Le Voyage au Groenland est un film lumineux où l'émotion est d'autant plus forte qu'elle sourd d'un subtil décentrement du quotidien. Variation betbederienne autour de ses figures de paumés perchés, l'épopée drolatique de Thomas et Thomas, jeunes gens lunaires parachutés sur une terre lunaire, se déroule sous le patronage conjoint du philosophe et du dessinateur de BD.
Sous les auspices malicieux du premier, un je-ne-sais-quoi flotte comme un charme dans ce village inuit, sorte d'idéal écolo : pas d'électricité, on charrie l'eau selon les besoins, les toilettes sont sèches, les équipements techniques sont modestes, collectifs et souvent en panne, on y pratique le footing comme aux Buttes Chaumont.
La luminosité particulière de ce territoire gelé éclaire le tragique familier de leur précarité et de leur maturité indécise de façon plus aigüe qu'observées dans leur écosystème habituel. Un je-ne-sais-quoi d'infime, ici, décale la banalité des petits riens par lesquels, sur la fine crête de l'instant, on surprend les vibrations et les altérations qui traversent les deux Thomas. Quand ni la langue de l'autre ni ses codes ne sont intelligibles, quand la proximité amicale obture la connaissance de l'autre (l'autre comme le même, c'est l‘ignorance de l'autre), l'altérité devient miroir et l'expérience de l'amitié se déploie, aussi paradoxalement que la relation au père se tisse dans la distance pudique.

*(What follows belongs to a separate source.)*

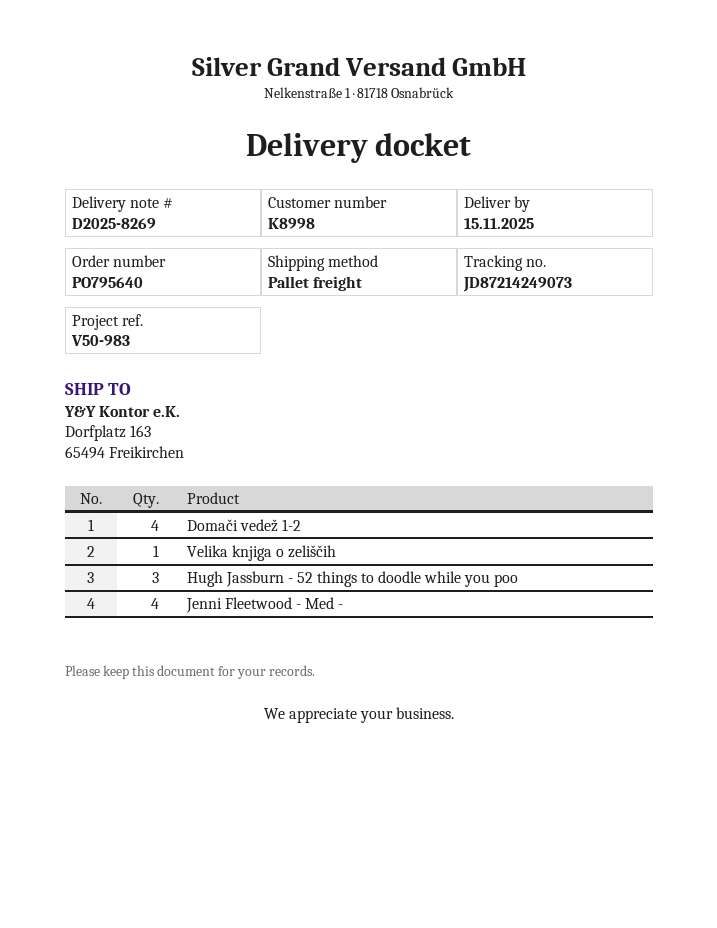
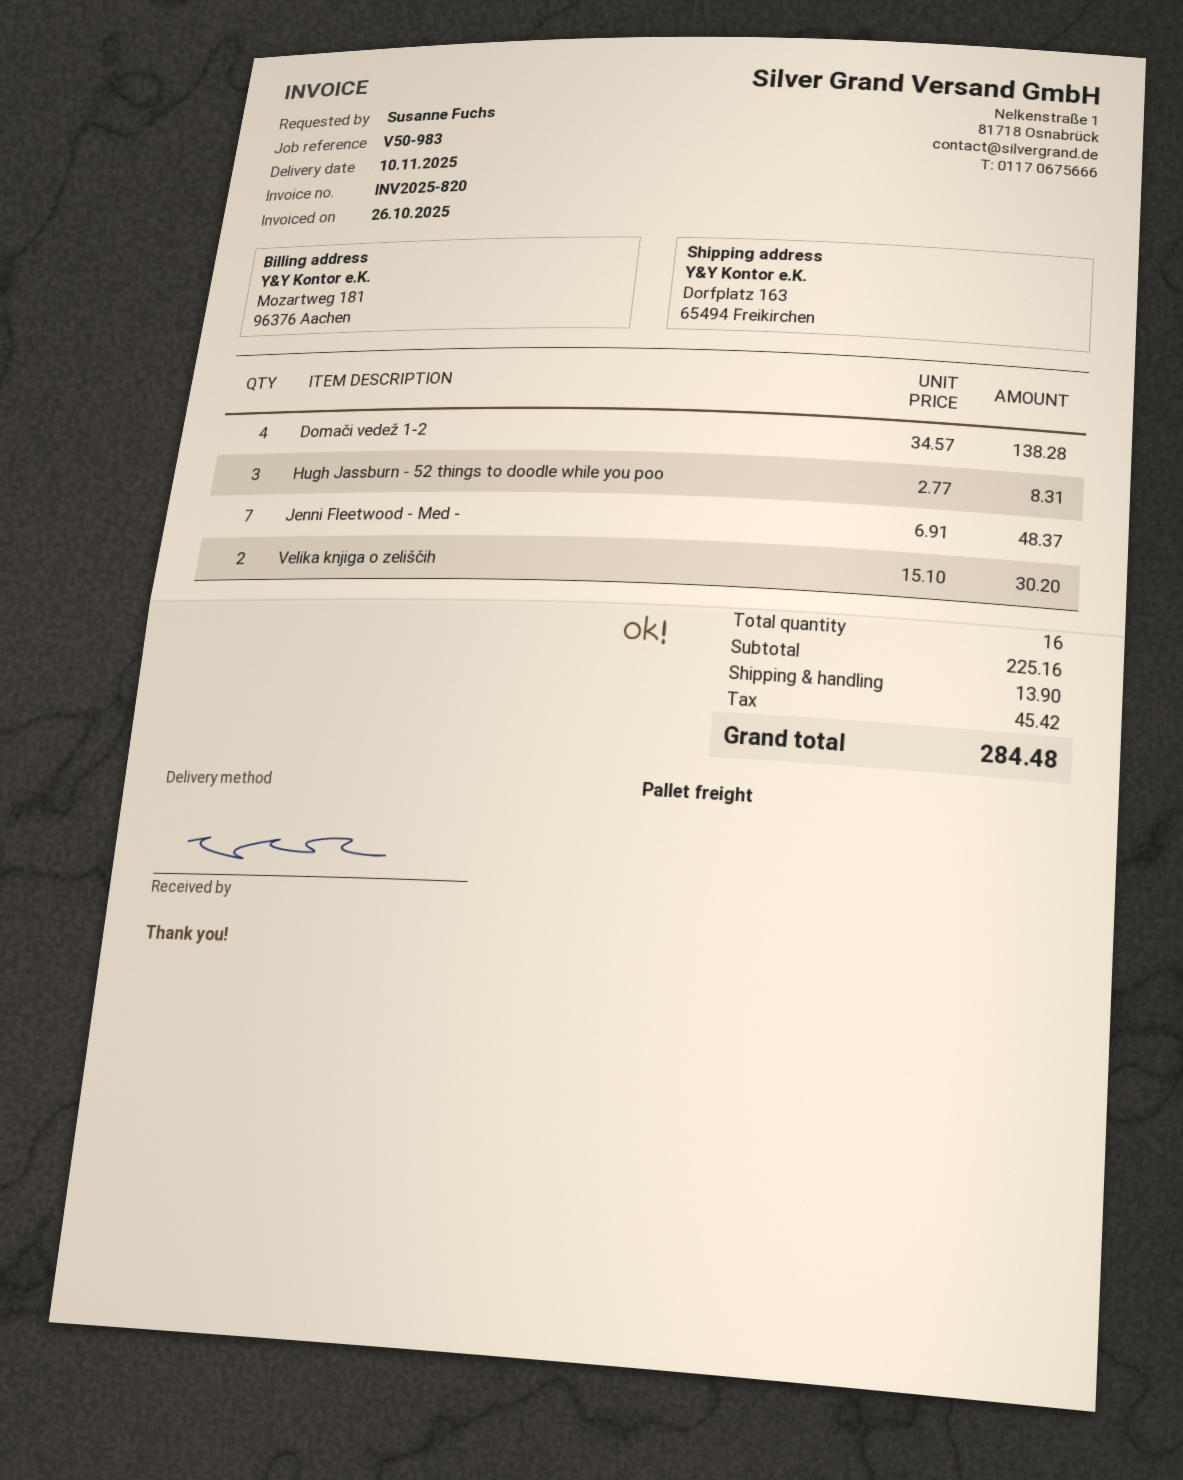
delivery date: 2025-11-15 -> 2025-11-10
Velika knjiga o zeliščih: 1 -> 2
Jenni Fleetwood - Med -: 4 -> 7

C'est sous le signe du second que les aventures de T &T au Groenland imposent leur expressivité poétique, une limpidité qui a tout à voir avec la ligne claire : précision, rigueur et lisibilité. Les séquences sont structurées et cadrées comme des planches de bande dessinée. La chasse au phoque est à ce titre exemplaire : l'absence d'ombre sur la banquise renvoie à la quasi absence d'ombre dans les dessins d'Hergé, l'expressivité graphique des silhouettes des deux Thomas, le temps suspendu du final (viser/tirer) qu'on voudrait prolonger en revenant à son début, comme dans la relecture fébrile d'une page de BD pour en prolonger la fin… la jubilation d'un récit en soi. Autres échos à l'art de la BD, les enchaînements séquentiels et les quelques voix off fonctionnant comme des récitatifs (1).
Le voyage excelle à déployer la palette des rêveries douces-amères des deux héros. Merveilleux comédiens, très contemporains dans l'incertitude de leur statut social et affectif, Thomas Blanchard et Thomas Scimeca résistent au tragique familier avec une mélancolie souriante et une légèreté élégante. Ils distillent une émotion de haute intensité et s'en reviendront de cette contrée au froid revigorant avec une maturité nouvelle.
(1) - texte inscrit dans une cartouche pour donner des informations que ne fournissent ni le dessin ni les dialogues, en quelque sorte la voix d'un narrateur.